Après quelques années, celle qui avait amené les entreprises à soutenir sport et culture dans les quartiers a fini par privilégier la centralisation de grands projets et a tourné le dos à la politique de terrain, de proximité. Avec le temps, sa vision de la culture s’est transformée. Lille 3000 en est un emblème. Ce programme culturel a été créé par la municipalité et le comité d’organisation de Lille 2004. La ville injecte près de 3 millions d’euros par an dans Lille 3000, la Région 1 million, et la MEL plus d’un demi-million. 

Ce festival qui dure plusieurs mois n’est pas une mauvaise idée en soi, il avait pour but de constituer un pôle attractif majeur. Mais il a enflé au détriment des petites associations et des artistes locaux, et au détriment des structures issues de nos quartiers populaires lillois. Lille3000 est devenu un puissant levier entre les mains de la municipalité, jusqu’à en devenir un sérieux mélange des genres quand la presse s’est aperçue que des documents de campagne pour la Présidentielle étaient stockés sur les serveurs de Lille 3000. C’était une révélation grave, qui aurait mérité des poursuites pénales, et qui pourtant, par on ne sait quelle magie des réseaux, est tombée aux oubliettes. Lille 3000, c’était aussi un outil destructeur, avec une politique du vide en dehors, la municipalité favorisant à marche forcée cet événement onéreux dont les retombées économiques et sociales sont bien moins intéressantes que la mairie ne le prétend. On se souvient d’ailleurs du mépris de Martine Aubry pour les recommandations de la Chambre Régionale des Comptes, qui a dénoncé en 2018 le manque d’étude d’impact, les cumuls de salaire du directeur, et l’accumulation de trésorerie. Il faut ici rappeler qu’il y a quelques années, le Président de la Villette, qui fut directeur du manège de Maubeuge et simultanément Directeur de Lille3000, a été déjà rappelé à l’ordre par la Chambre puis l’Inspection Générale des Finances, pour ses cumuls de salaires et son taux trop élevé de rémunération. C’est cela la culture à deux vitesses. Quand beaucoup de créateurs ne bouclent pas les fins de mois, ou mettent la clé sous la porte, d’autres cumulent des emplois devenus quasiment des rentes. Lille 3000 est un symbole de l’abandon de la politique culturelle de proximité, du soutien aux petites associations qui maillent nos quartiers, qui y sont ancrées. C’est une sorte de trou noir qui engouffre l’essentiel des aides en l’espèce. 

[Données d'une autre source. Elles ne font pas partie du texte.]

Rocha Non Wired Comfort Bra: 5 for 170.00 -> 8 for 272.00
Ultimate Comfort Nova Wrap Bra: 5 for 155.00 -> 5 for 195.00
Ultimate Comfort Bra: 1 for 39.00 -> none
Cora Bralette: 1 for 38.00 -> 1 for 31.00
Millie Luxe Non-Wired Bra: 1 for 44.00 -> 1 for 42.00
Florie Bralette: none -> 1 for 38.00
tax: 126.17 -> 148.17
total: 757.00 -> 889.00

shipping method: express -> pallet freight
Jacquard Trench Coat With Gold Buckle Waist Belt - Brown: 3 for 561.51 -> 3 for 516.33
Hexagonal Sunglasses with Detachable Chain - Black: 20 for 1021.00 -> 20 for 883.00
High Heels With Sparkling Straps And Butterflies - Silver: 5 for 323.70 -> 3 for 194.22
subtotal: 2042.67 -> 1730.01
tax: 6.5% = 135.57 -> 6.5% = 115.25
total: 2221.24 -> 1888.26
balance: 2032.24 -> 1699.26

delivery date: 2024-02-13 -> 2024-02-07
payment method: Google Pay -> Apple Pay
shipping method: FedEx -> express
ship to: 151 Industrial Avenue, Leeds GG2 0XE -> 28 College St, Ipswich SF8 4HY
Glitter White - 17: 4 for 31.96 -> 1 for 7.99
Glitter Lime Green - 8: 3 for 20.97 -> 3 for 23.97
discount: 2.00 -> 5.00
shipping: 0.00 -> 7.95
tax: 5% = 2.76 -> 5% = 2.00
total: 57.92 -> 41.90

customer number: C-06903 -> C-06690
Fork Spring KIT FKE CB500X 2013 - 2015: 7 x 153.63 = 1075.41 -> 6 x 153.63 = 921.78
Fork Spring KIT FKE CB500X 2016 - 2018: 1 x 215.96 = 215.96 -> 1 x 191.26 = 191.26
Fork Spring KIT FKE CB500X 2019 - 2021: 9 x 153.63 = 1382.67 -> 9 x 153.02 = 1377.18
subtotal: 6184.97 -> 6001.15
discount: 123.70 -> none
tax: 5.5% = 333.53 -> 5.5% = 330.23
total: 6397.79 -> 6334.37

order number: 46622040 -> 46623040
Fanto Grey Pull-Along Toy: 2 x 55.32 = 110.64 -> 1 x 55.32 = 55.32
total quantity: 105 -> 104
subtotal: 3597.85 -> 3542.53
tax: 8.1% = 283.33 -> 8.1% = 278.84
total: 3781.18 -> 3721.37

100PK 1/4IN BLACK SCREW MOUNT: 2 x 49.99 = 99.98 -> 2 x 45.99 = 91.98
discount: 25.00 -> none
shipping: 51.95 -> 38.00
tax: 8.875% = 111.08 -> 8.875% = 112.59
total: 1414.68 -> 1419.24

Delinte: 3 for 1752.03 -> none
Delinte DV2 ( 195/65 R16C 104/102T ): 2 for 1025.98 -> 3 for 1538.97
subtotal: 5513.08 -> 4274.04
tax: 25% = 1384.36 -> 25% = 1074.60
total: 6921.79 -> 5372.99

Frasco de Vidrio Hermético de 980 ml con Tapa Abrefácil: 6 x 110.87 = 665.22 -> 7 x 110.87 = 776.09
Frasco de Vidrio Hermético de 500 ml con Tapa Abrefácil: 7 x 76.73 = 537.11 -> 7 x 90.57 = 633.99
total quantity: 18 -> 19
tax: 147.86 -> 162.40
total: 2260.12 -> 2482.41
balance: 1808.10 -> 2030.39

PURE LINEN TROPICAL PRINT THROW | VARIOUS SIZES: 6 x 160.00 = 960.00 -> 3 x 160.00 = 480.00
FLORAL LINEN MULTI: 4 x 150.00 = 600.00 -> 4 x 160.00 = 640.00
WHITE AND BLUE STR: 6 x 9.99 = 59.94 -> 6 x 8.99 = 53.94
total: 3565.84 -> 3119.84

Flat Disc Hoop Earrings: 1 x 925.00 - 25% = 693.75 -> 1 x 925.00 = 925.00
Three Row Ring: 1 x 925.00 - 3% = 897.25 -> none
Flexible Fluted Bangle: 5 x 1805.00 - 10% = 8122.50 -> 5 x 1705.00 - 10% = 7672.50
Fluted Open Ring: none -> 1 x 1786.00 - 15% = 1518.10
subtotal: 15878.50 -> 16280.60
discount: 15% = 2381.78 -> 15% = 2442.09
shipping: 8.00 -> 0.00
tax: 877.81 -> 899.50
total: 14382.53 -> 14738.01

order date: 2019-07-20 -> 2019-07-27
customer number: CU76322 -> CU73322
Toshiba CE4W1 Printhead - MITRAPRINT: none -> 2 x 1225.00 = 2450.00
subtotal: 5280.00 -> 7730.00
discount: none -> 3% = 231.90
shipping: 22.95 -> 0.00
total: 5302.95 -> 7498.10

Pour bénéficier des retombées de Lille 3000, il faut montrer patte blanche. Toutes les associations, et toutes les entreprises qui se retrouvent face à Lille 3000 ne peuvent pas lutter à armes égales. Comment une association culturelle peut-elle rivaliser avec le mastodonte Lille 3000 ? Aucune chance. Ce projet est l’un des leviers politiques de la mairie. Sa création a traduit le début d’un changement d’état d’esprit, puis a incarné une vraie dérive.

Il faut dire quand même qu’en 4 mandats, jamais ce projet n’a fait l’unanimité au conseil municipal, alors que s’il y a bien un sujet qui doit rallier la majorité et les oppositions, c’est celui de la culture. On pourrait disserter longtemps sur les marqueurs qui peuvent définir ce qu’est un bon maire, par exemple le fait d’être ou pas réélu au 1er tour quand on est socialiste dans un bastion socialiste, ou encore cette capacité à rassembler sur un projet, à créer un élan. Je ne crois pas que Lille3000 ait réussi cela, après Lille 2004 Capitale Européenne de la Culture. Personne ne connaît la “marque” Lille3000 en dehors de Lille, et notre ville n’a pas été placée sur la carte des grands Festivals comme Angoulême, Arles, Perpignan ou La Rochelle. C’est un véritable raté.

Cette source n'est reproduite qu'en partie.